MOR Monday ~ Boobs
It’s that time again. Monday! This week there was no racking my brain for a topic. It came to me quite naturally while at the zoo with my family on Saturday. We were enjoying a lovely morning at the zoo when I realized it was time to nurse Matthew, who is 8 months old. I figured I’d find an out of the way spot and use my nursing cover a la bebe au lait when lo and behold I realized: I didn’t have my cover! I didn’t even have a blanket! I had nothing with which I could cover myself to feed my son.
There was a time, when my daughter was an infant, when I would have panicked. Or more likely I’d have had my back up bottle and formula and fed her that instead of nursing her. But Matthew has never HAD formula (and no, I don’t wear this as some kind of badge of honor or mark of my “better mommy than you” status, I promise, I’m simply stating the fact).
But I still thought perhaps I’d find a bench behind a tree or in a closed exhibit (see headline: Nursing Mother Arrested at LA Zoo for Illegally Entering Closed Elephant Exhibit!). As I wandered around the immediate area I found a bench no one would really be walking by facing a building that held a closed exhibit, hurray! Except it was in the sun. Like, I’d be sweating and blinded by sunlight. There was another bench around the corner that was in the shade, with a back to lean against, but it was right in a thoroughfare where lots of people would be passing by. Hm… So I had to feed my baby, in public, and I had do it, well, rather publically.
So I sat down and got down to business. And of course Matthew wasn’t just latching on quietly and doing his thing quick & easy. Oh no, Mr. Busy Pants had to squirm and cry and latch and look around and yell at me and squirm some more first. This is a very important part of the nursing an older baby process, or so my son tells me anyway.
But heck, it had to be done so we did it. At first I sat there feeling very self-concious and thinking I might be able to will myself into invisibility. But the longer we sat there nursing (aka wrestling) the more I started channeling the strength & wisdom of my mama friends who have btdt (been there done that). I held my head up, I looked at people as they walked by, realized what was going on and looked away quickly. I thought “You have a problem? Screw you!” (Uh, this is a REAL post, right?)

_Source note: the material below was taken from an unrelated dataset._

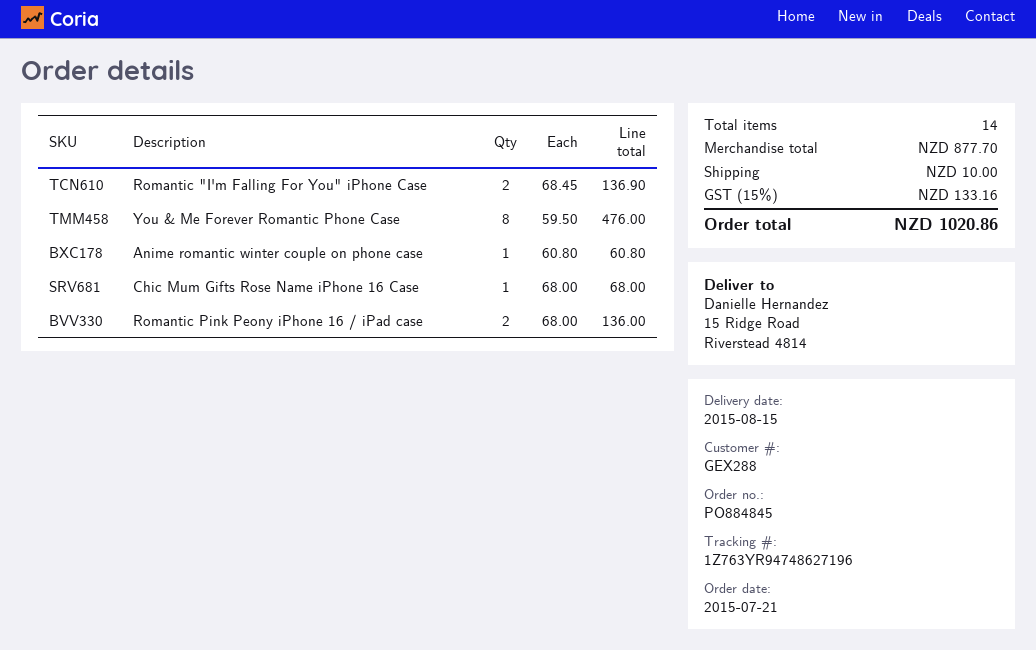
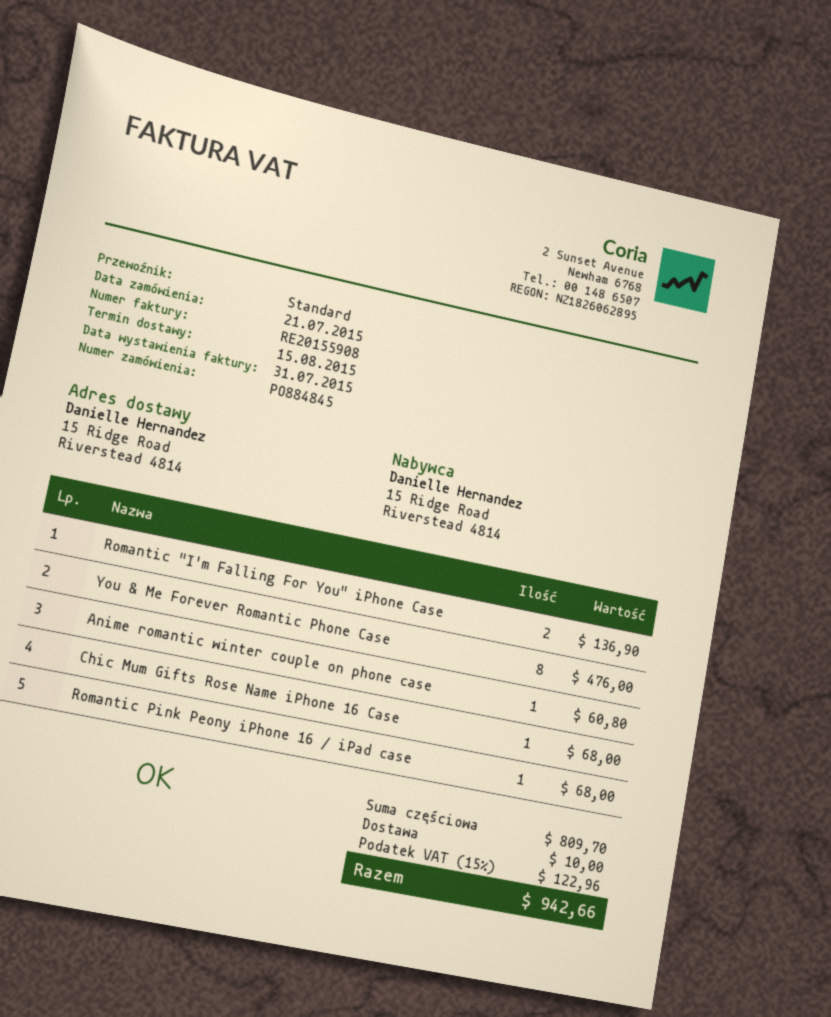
Romantic Pink Peony iPhone 16 / iPad case: 2 for 136.00 -> 1 for 68.00
subtotal: 877.70 -> 809.70
tax: 15% = 133.16 -> 15% = 122.96
total: 1020.86 -> 942.66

Okay, so I wasn’t really feeling that aggressive, but I was feeling confident. This is how you feed babies. This is what breasts are FOR. Breasts have been nourishing babies for far longer than they’ve been plastered on billboards and playboys. THIS is their true design and function so everyone can just get over it already.
I felt quite powerful in fact, a la my imaginary friend Camille. And you know what? I felt very, very REAL.